Você já parou para pensar de onde vêm as inovações que movem a nossa indústria? Muitas vezes, imaginamos a ciência e a pesquisa como atividades que acontecem em torres de marfim, distantes da realidade do chão de fábrica. Essa visão, no entanto, é um resquício do passado. A verdade é que, hoje, a parceria entre universidade e indústria se tornou um pilar importante para novas criações no setor.

No Brasil, esse relacionamento, embora reconhecido como crucial para a competitividade de qualquer país, ainda enfrenta um paradoxo. Estatísticas mostram que a participação das universidades no desenvolvimento tecnológico é historicamente baixa, com menos de 3% das firmas inovadoras no país relatando colaboração com instituições de ensino.

Este cenário de “gap” entre o ideal e a realidade é o que torna essencial aprofundar a discussão sobre como construir e fortalecer essa ponte.

O que é a parceria entre universidade e indústria?

A parceria entre universidade e indústria pode ser definida como uma colaboração estratégica que une recursos, conhecimento e expertise para alcançar um objetivo comum.

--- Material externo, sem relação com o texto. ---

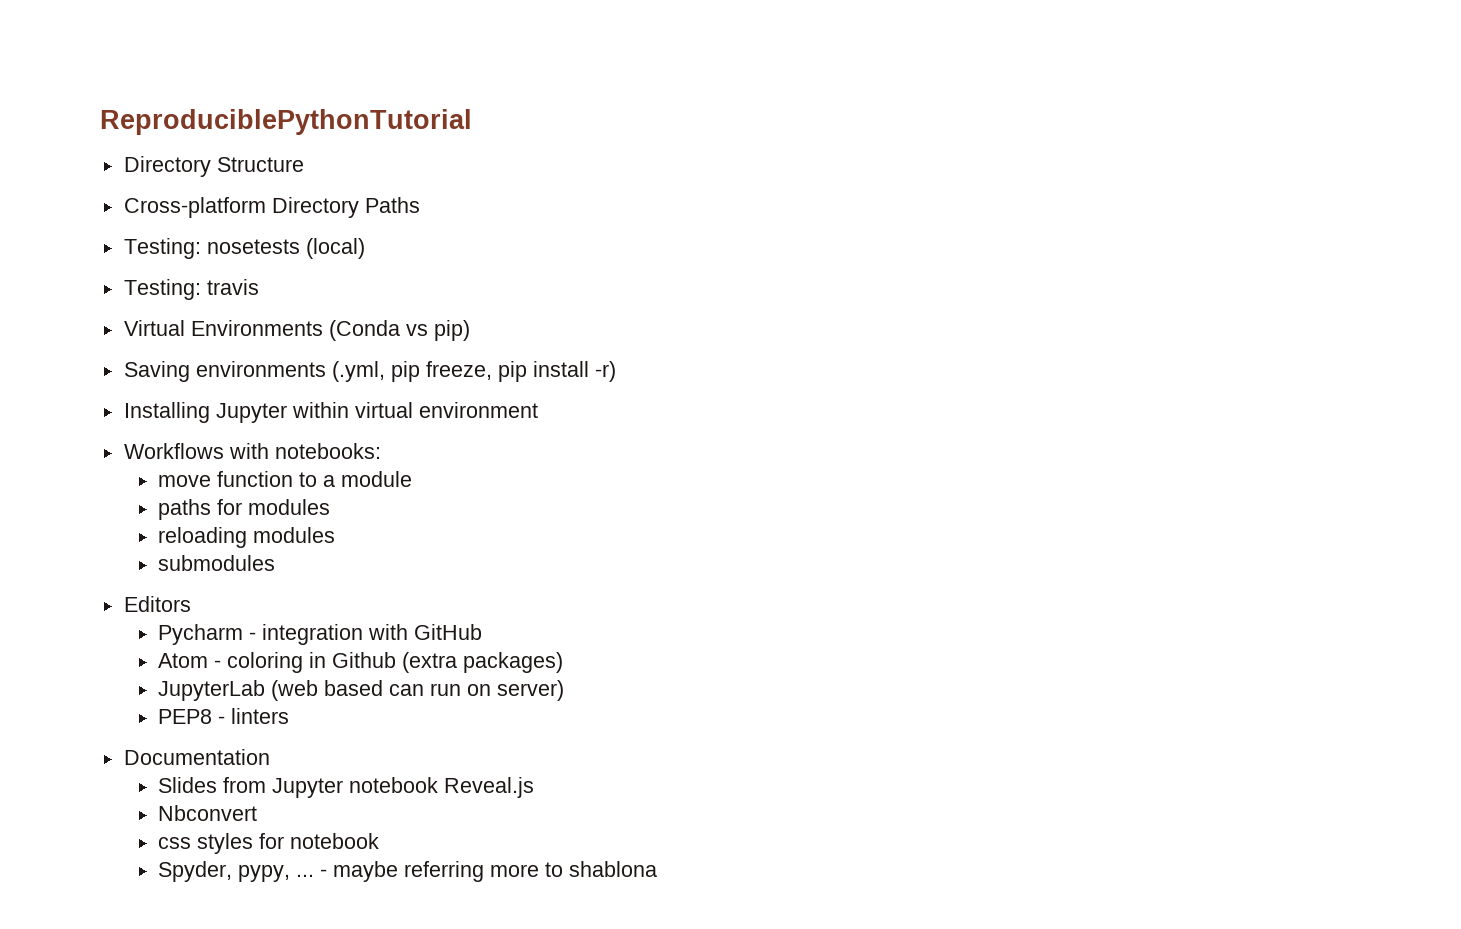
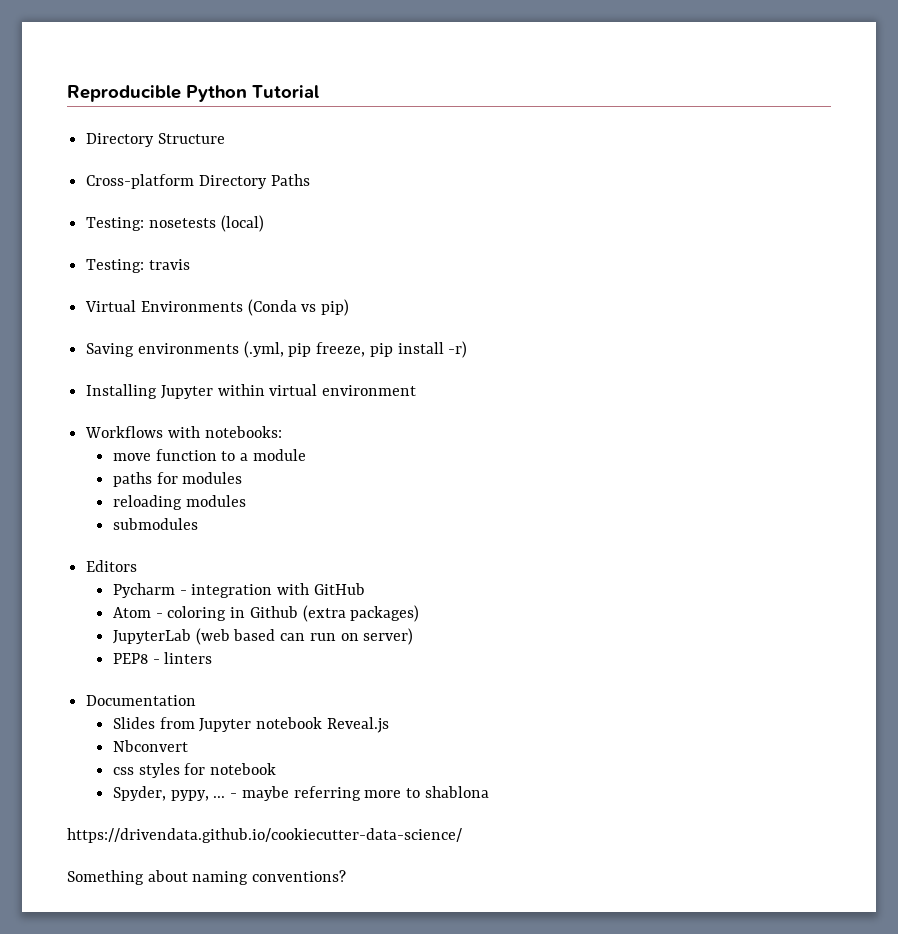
- ReproduciblePythonTutorial
+ Reproducible Python Tutorial
+ https://drivendata.github.io/cookiecutter-data-science/
+ Something about naming conventions?

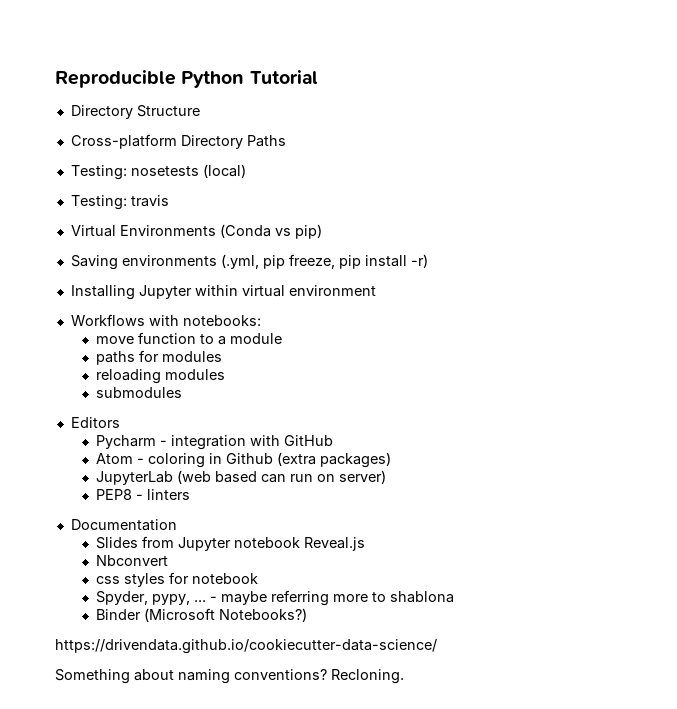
+ Binder (Microsoft Notebooks?)
+ Recloning.

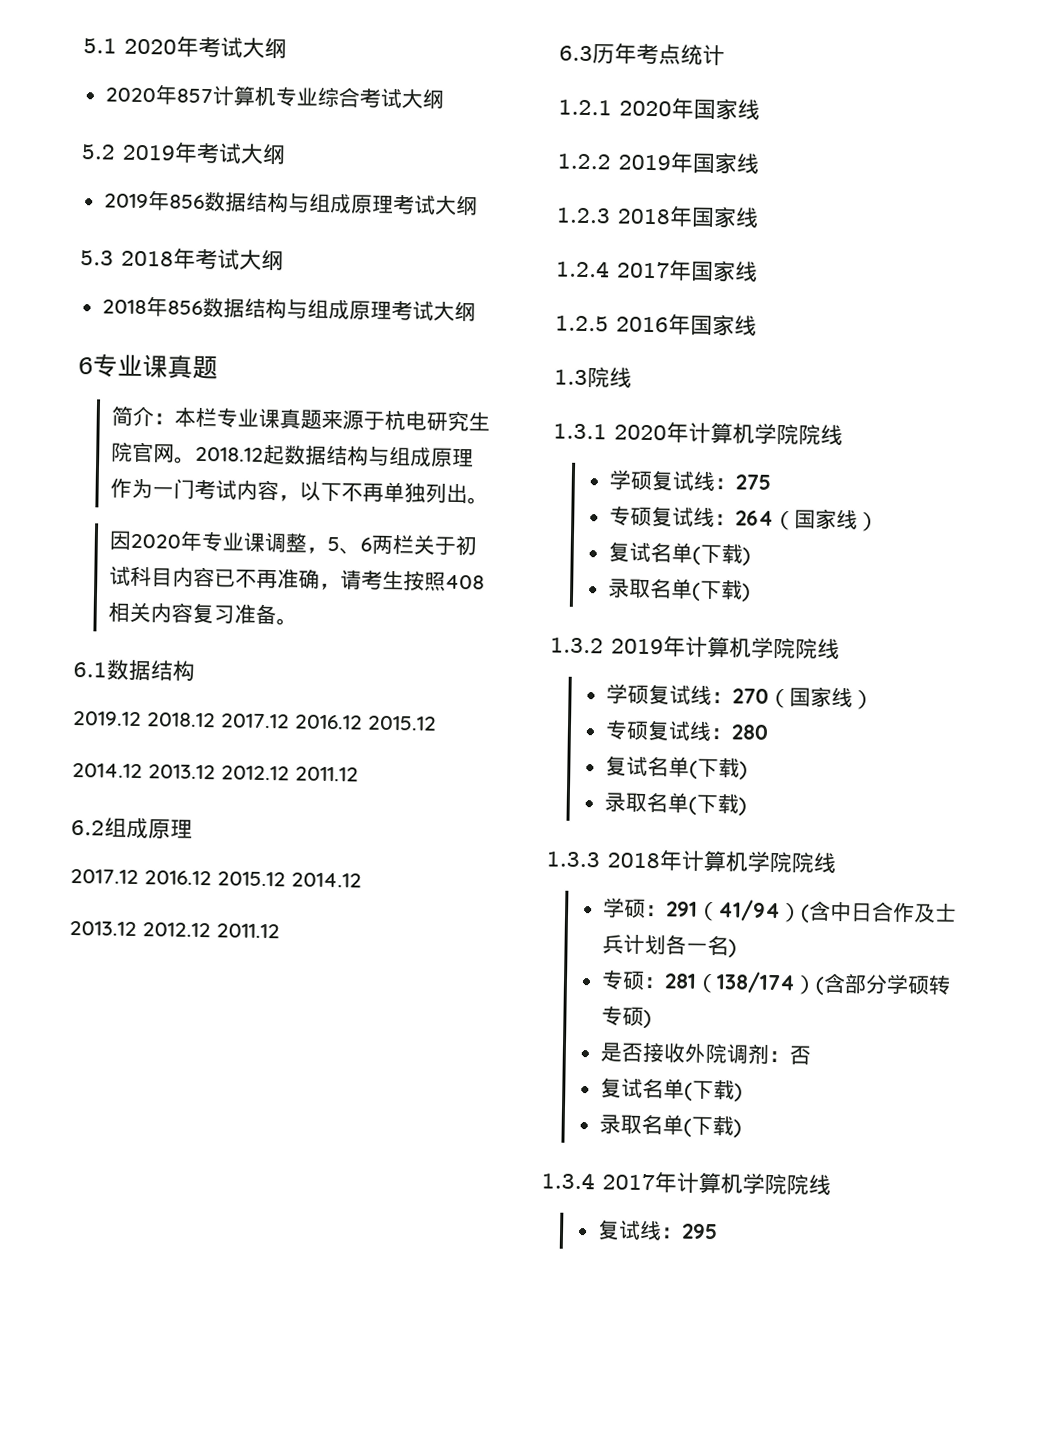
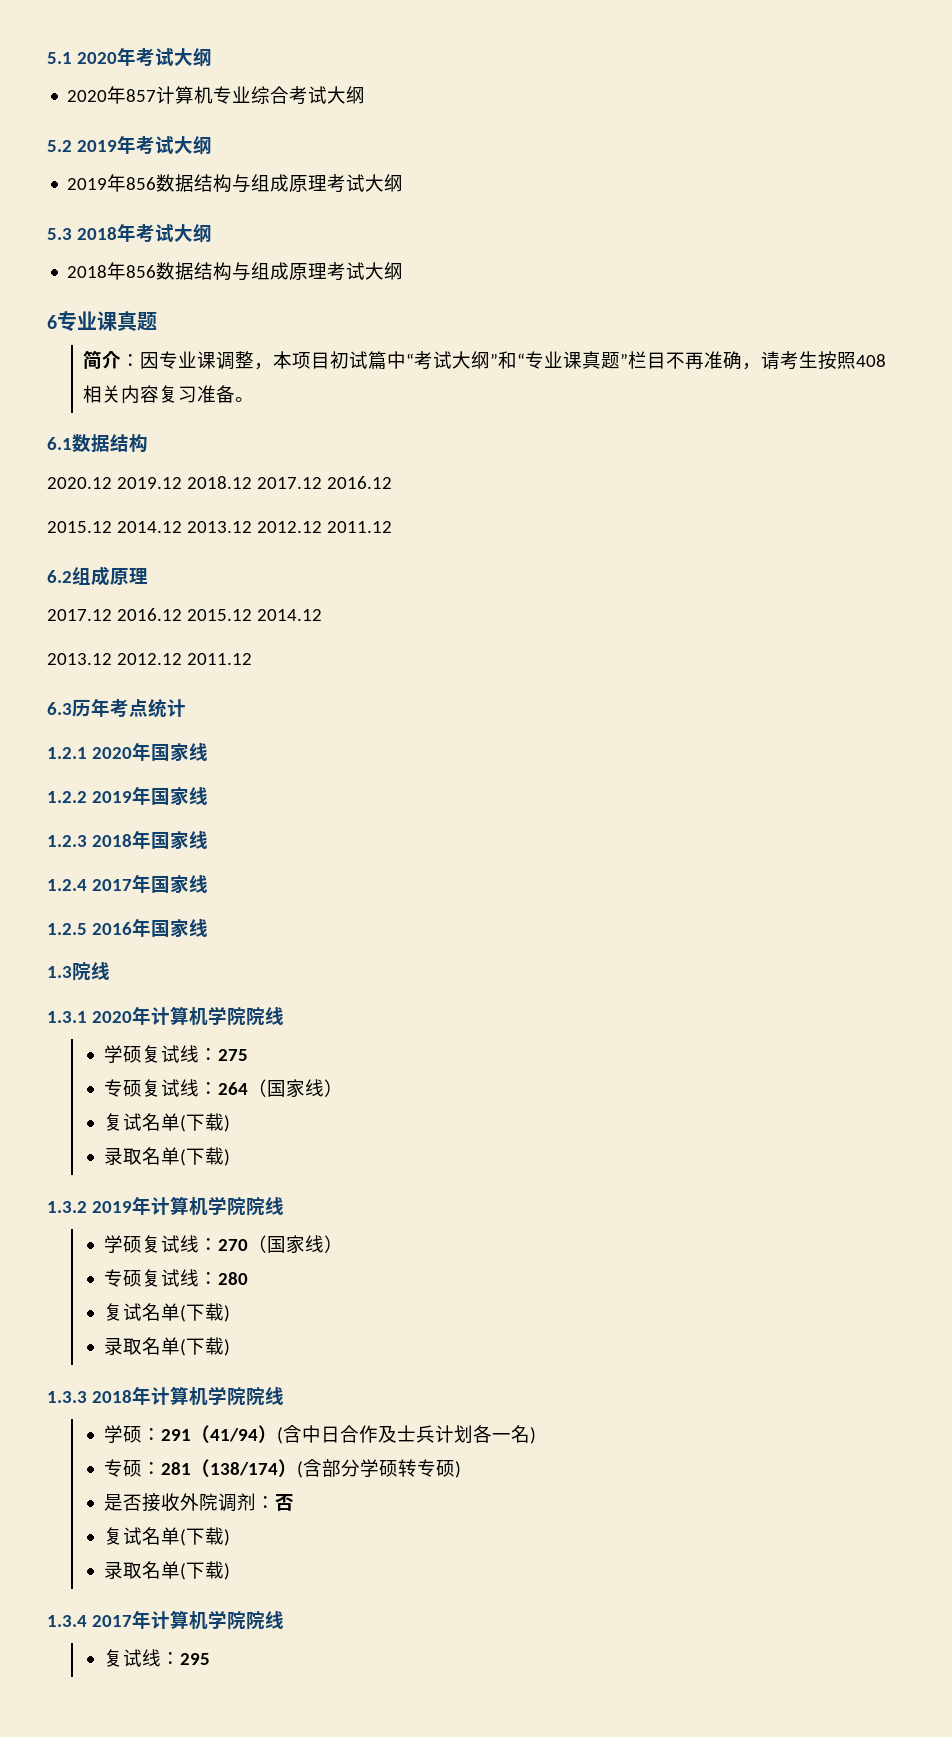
- 简介：本栏专业课真题来源于杭电研究生院官网。2018.12起数据结构与组成原理作为一门考试内容，以下不再单独列出。
- 因2020年专业课调整，5、6两栏关于初试科目内容已不再准确，请考生按照408相关内容复习准备。
+ 简介：因专业课调整，本项目初试篇中“考试大纲”和“专业课真题”栏目不再准确，请考生按照408相关内容复习准备。
- 2019.12 2018.12 2017.12 2016.12 2015.12
- 2014.12 2013.12 2012.12 2011.12
+ 2020.12 2019.12 2018.12 2017.12 2016.12
+ 2015.12 2014.12 2013.12 2012.12 2011.12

Trata-se de uma sinergia na qual cada parte contribui com sua força intrínseca.

A academia, com seu foco em pesquisa de ponta e desenvolvimento de capital humano, e a indústria, com sua capacidade de comercializar e aplicar novas tecnologias para resolver problemas reais de mercado.

O modelo de inovação mais referenciado atualmente é o da “Hélice Tríplice”, que envolve a interação dinâmica entre universidade, empresa e governo. Esse arranjo é considerado fundamental para o desenvolvimento social e econômico, pois descentraliza a inovação e a insere em um ecossistema colaborativo.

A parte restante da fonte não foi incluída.